Scorsese was partially inspired by this movie, from what I read, and it seems that instead of being turned away from violence, movie audiences in this time (and future directors) were motivated by it. The violence of this film demonstrated that movies didn’t have to be as visually neutral as they used to be. Like Hitchcock’s Pyscho showing a toilet flush (for the first time in movie history), certain barriers were being broken.
Perhaps other directors saw such violence (not the toilet, but of Peckinpah) as more honest. They could better reflect their worldview, at least the worlds of certain types of characters, with more extreme action onscreen, but I think it’s troubling when movie violence is only reacting to other movie violence.
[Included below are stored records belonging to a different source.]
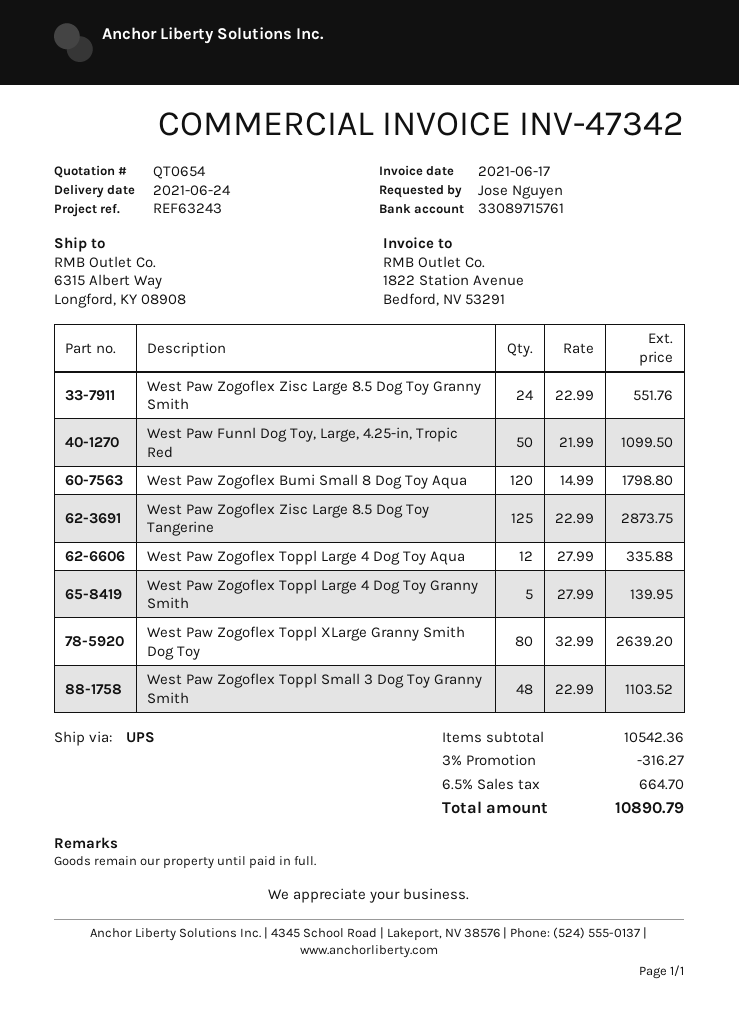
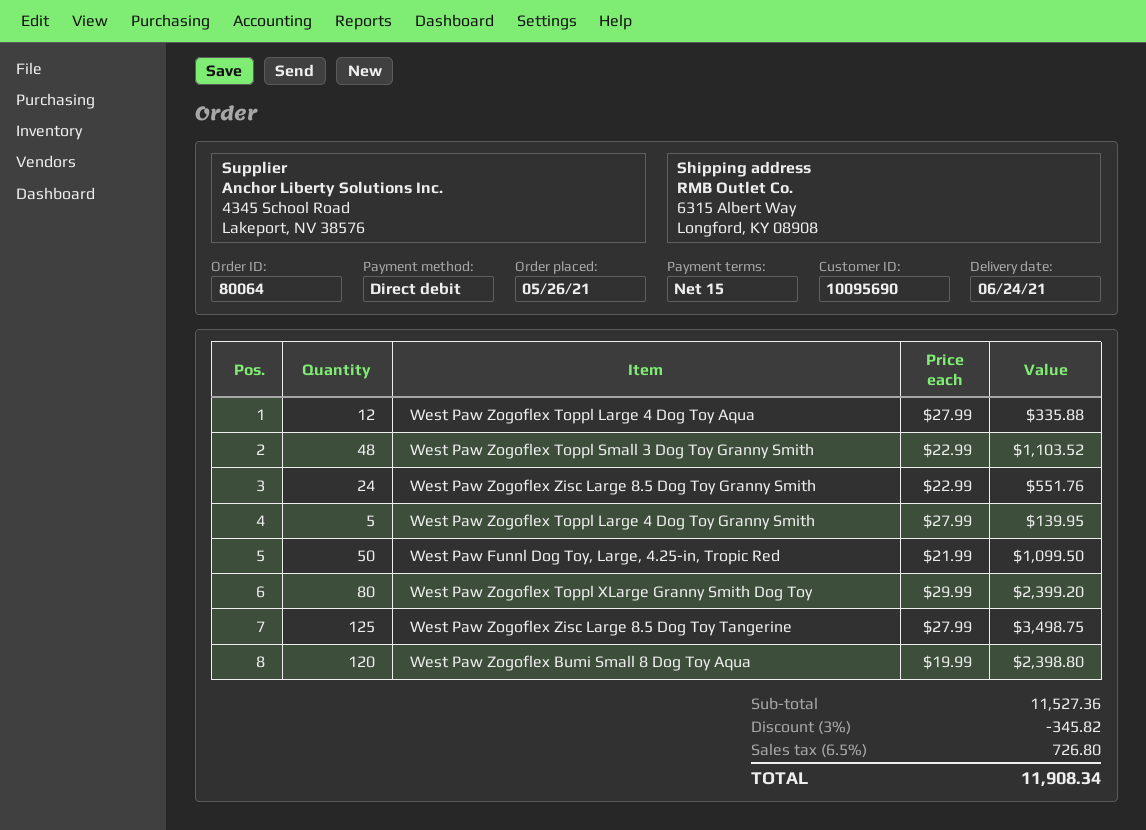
West Paw Zogoflex Bumi Small 8 Dog Toy Aqua: 120 x 14.99 = 1798.80 -> 120 x 19.99 = 2398.80
West Paw Zogoflex Zisc Large 8.5 Dog Toy Tangerine: 125 x 22.99 = 2873.75 -> 125 x 27.99 = 3498.75
West Paw Zogoflex Toppl XLarge Granny Smith Dog Toy: 80 x 32.99 = 2639.20 -> 80 x 29.99 = 2399.20
subtotal: 10542.36 -> 11527.36
discount: 3% = 316.27 -> 3% = 345.82
tax: 6.5% = 664.70 -> 6.5% = 726.80
total: 10890.79 -> 11908.34

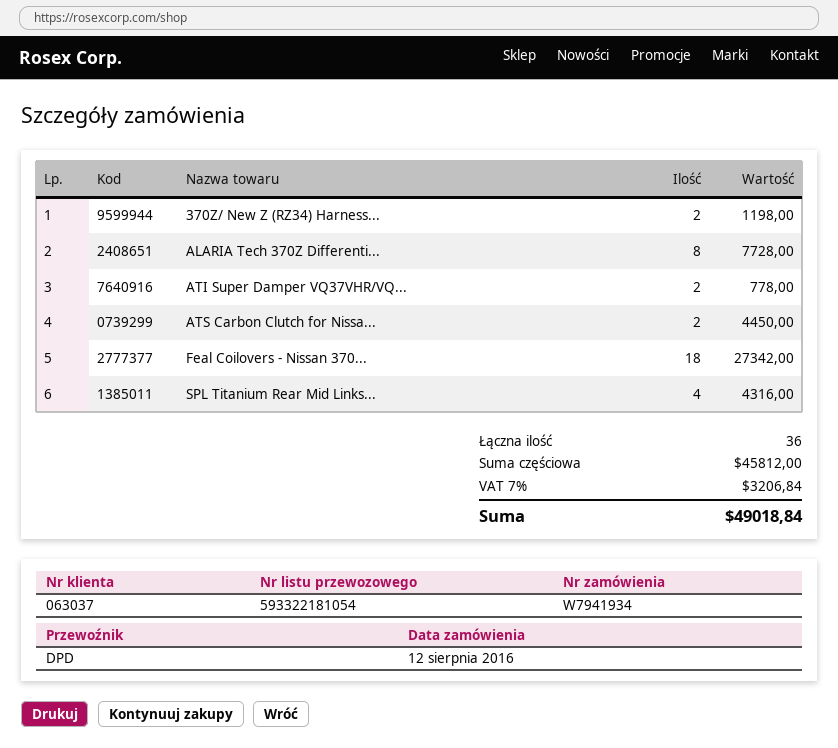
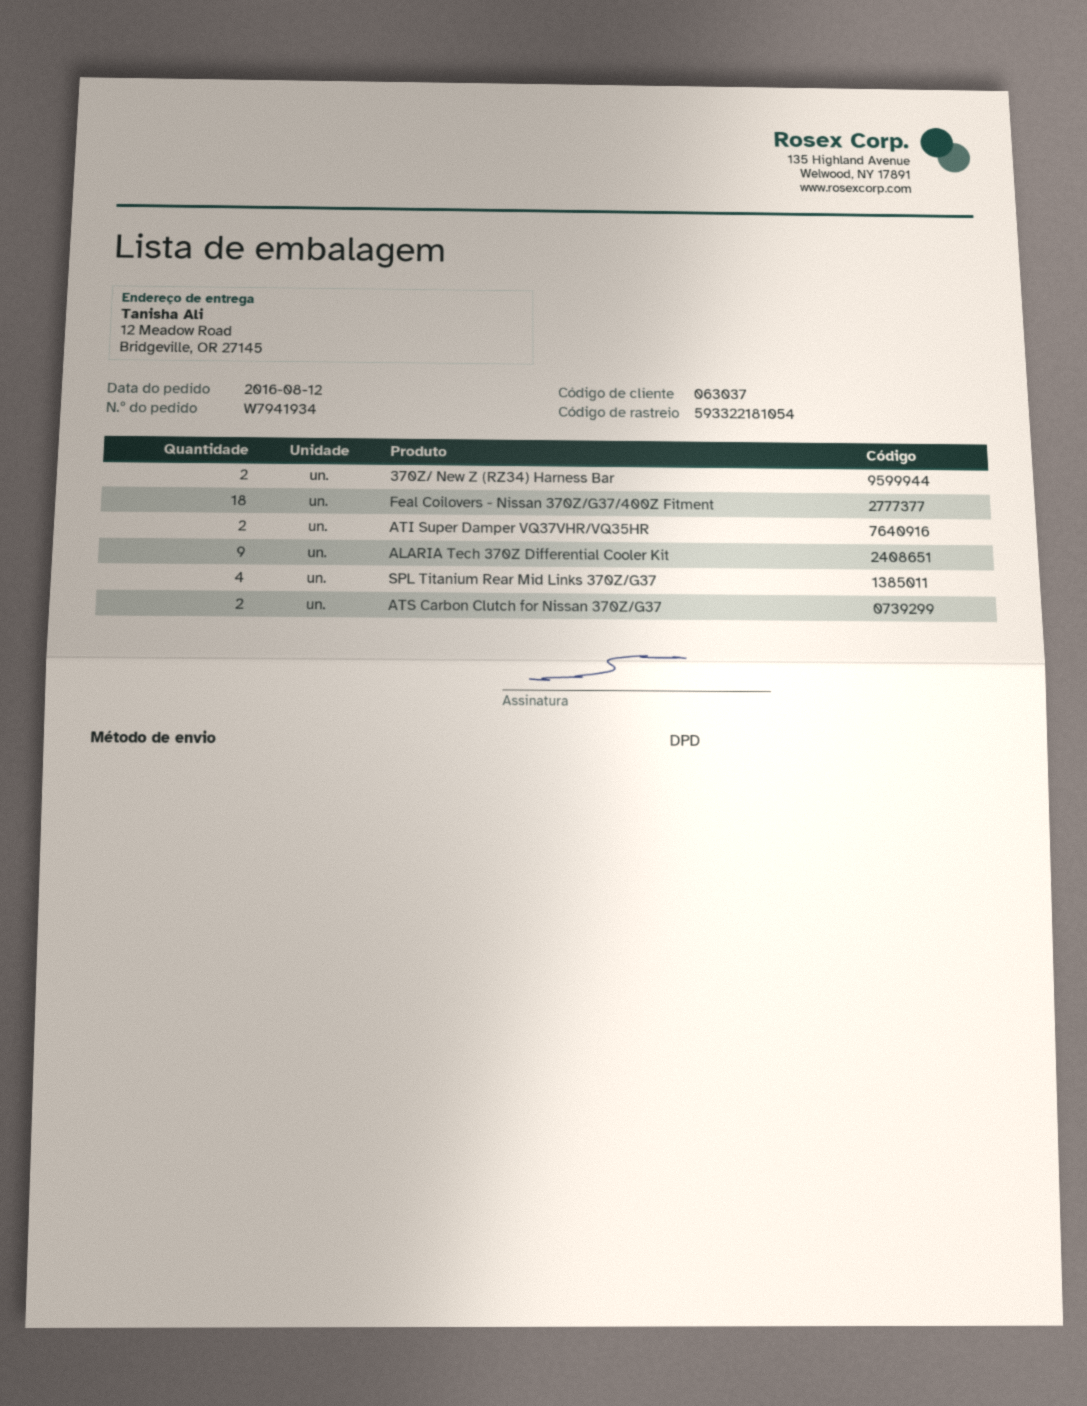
ALARIA Tech 370Z Differenti...: 8 -> 9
If the point is to show the danger in something, or the nature of people in some way, then violence can work if it serves this point. But when the point is just to outdo the last Tarantino movie, then… what’s the point?
Every Marvel movie destroys a new city, and the recent Superman movies try to make their city-destroying images more striking than the 9/11 attacks. Like Peckinpah reacting to the Vietnam War coverage and our increasing exposure to violence, modern superhero movies seem to be reacting, perhaps subconsciously, to the 9/11 coverage. But I think Peckinpah knew what he was doing, and these modern superhero movies don’t realize why their scale is always getting bigger and, thus, more impersonal.